* [Required work] Below are entries; output exactly the lines from the one with "delivery note number: D2015-1131" to the one with "Adidas Solar Drive 19 EF0780 Γκρι: 2 -> 1", both included, and nothing else.

* [Information]

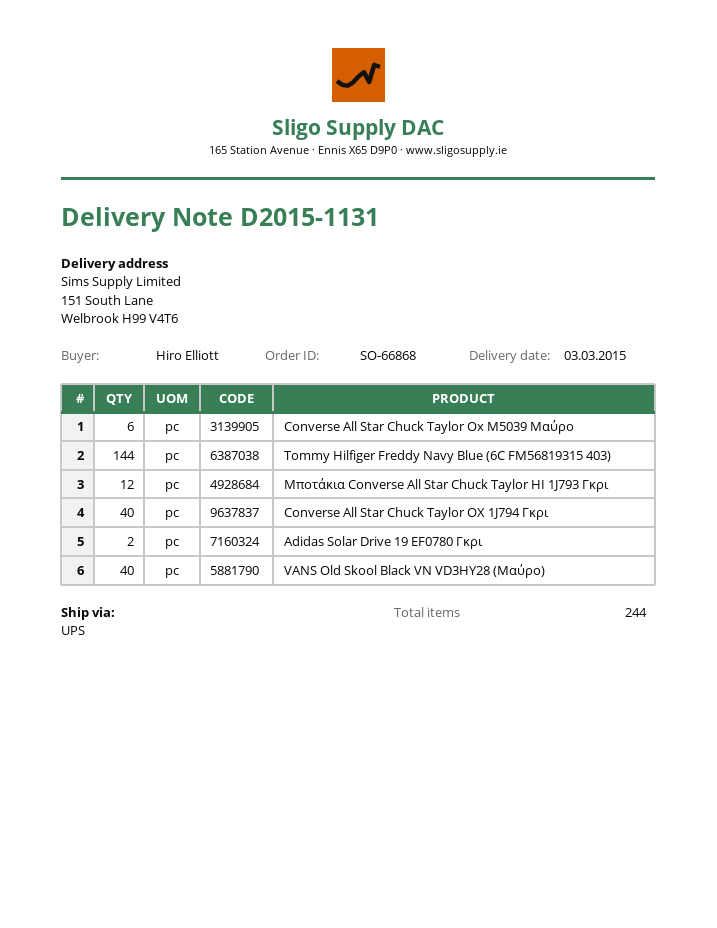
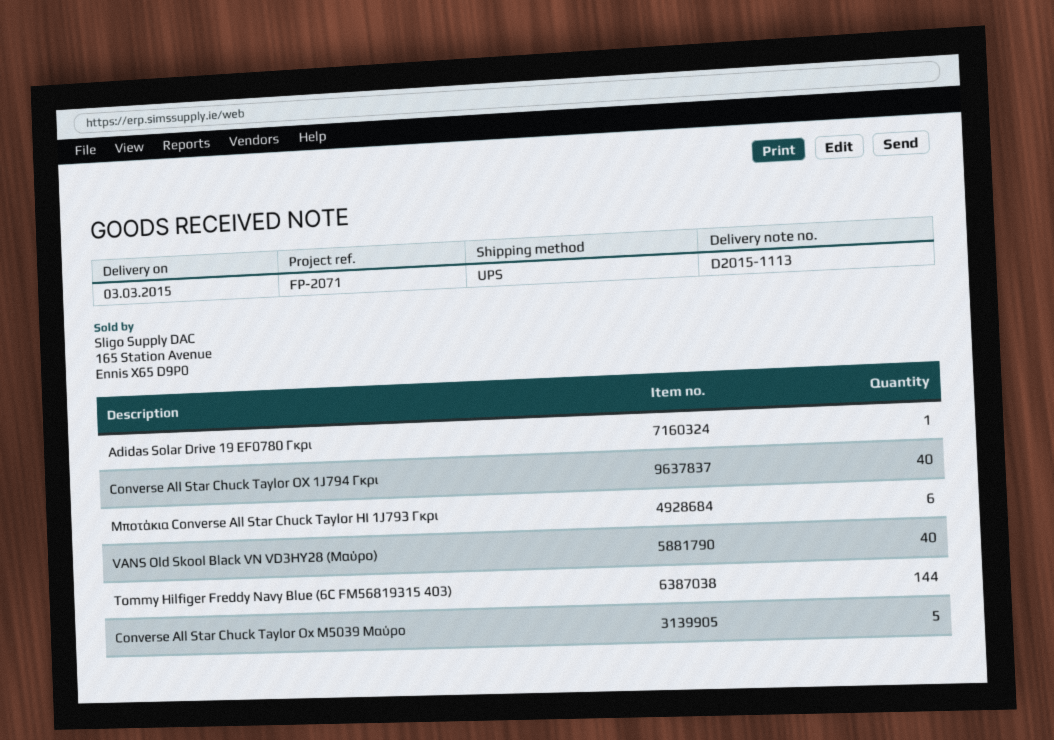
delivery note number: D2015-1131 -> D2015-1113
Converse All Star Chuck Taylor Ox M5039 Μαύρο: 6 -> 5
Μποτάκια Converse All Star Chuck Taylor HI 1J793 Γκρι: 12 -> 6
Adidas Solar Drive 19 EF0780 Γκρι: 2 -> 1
---
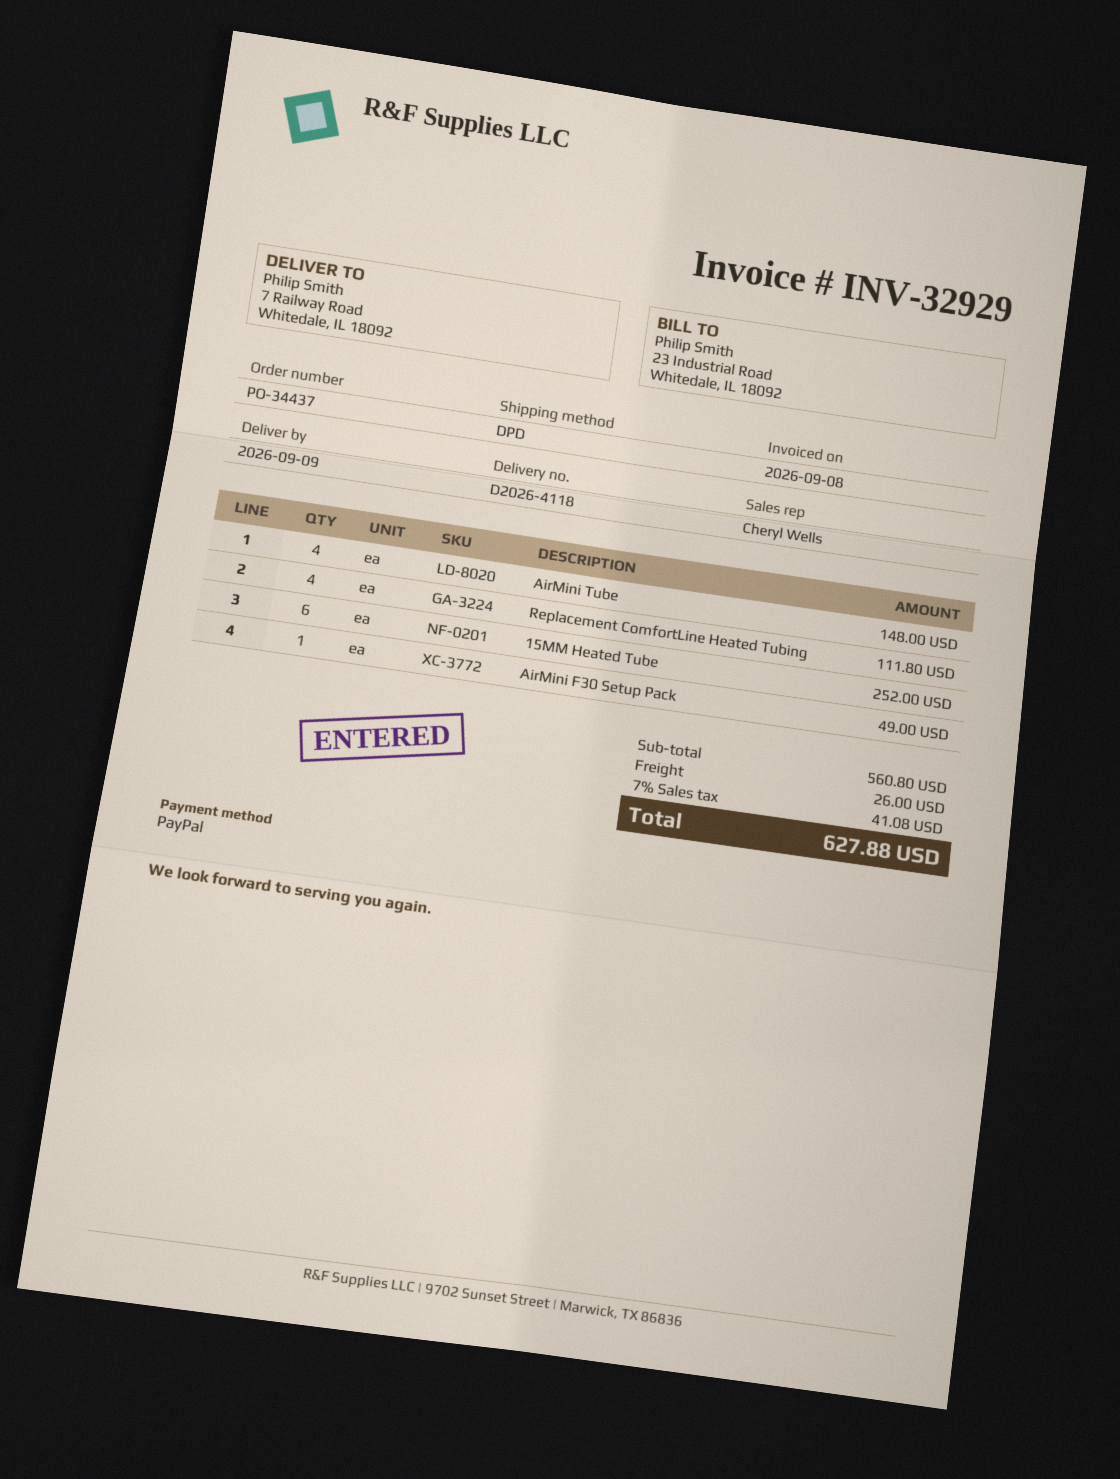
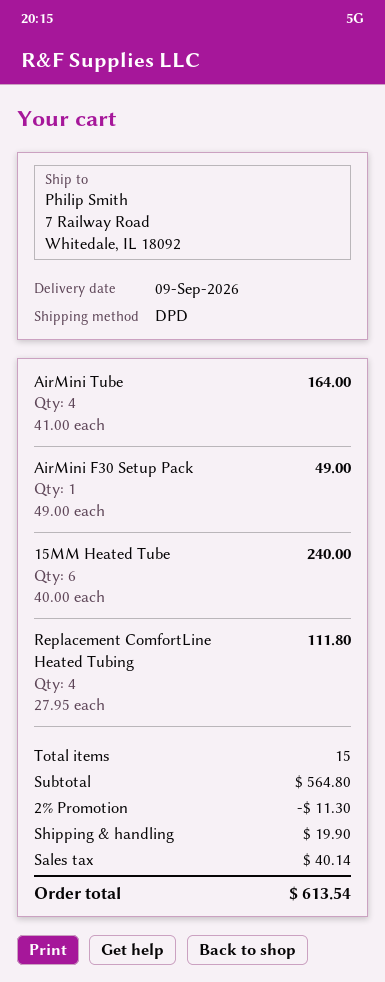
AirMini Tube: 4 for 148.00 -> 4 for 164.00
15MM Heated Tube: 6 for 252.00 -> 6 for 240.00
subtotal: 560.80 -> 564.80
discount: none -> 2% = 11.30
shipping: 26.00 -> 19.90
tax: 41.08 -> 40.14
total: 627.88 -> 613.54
...
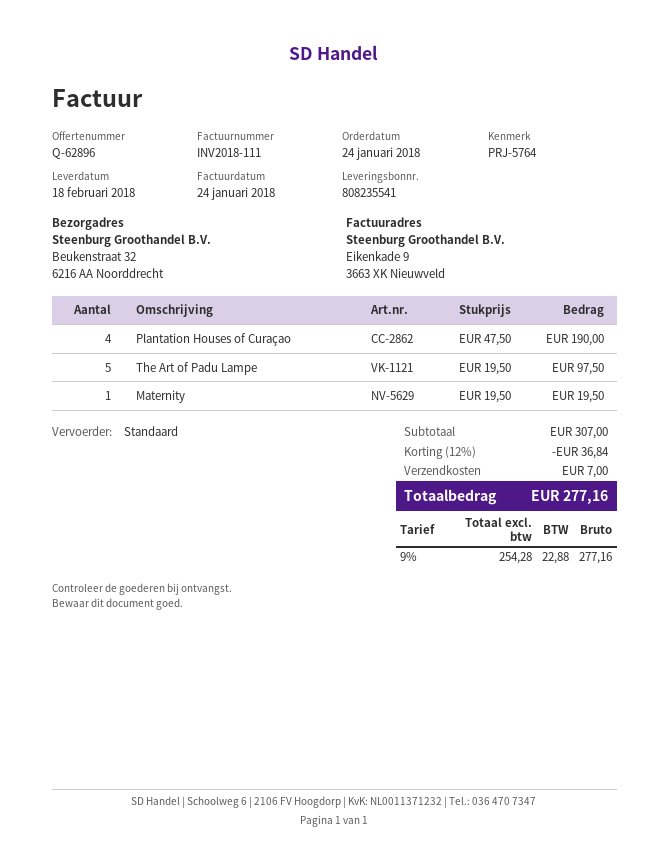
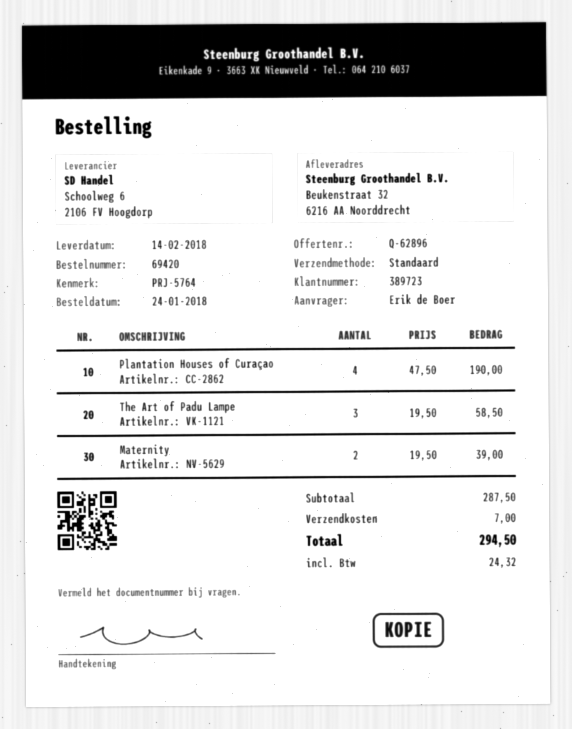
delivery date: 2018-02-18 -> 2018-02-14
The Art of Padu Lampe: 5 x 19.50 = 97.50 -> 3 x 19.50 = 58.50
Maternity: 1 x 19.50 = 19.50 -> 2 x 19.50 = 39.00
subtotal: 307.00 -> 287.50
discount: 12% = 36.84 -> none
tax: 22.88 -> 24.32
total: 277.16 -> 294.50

* [Expected answer]
delivery note number: D2015-1131 -> D2015-1113
Converse All Star Chuck Taylor Ox M5039 Μαύρο: 6 -> 5
Μποτάκια Converse All Star Chuck Taylor HI 1J793 Γκρι: 12 -> 6
Adidas Solar Drive 19 EF0780 Γκρι: 2 -> 1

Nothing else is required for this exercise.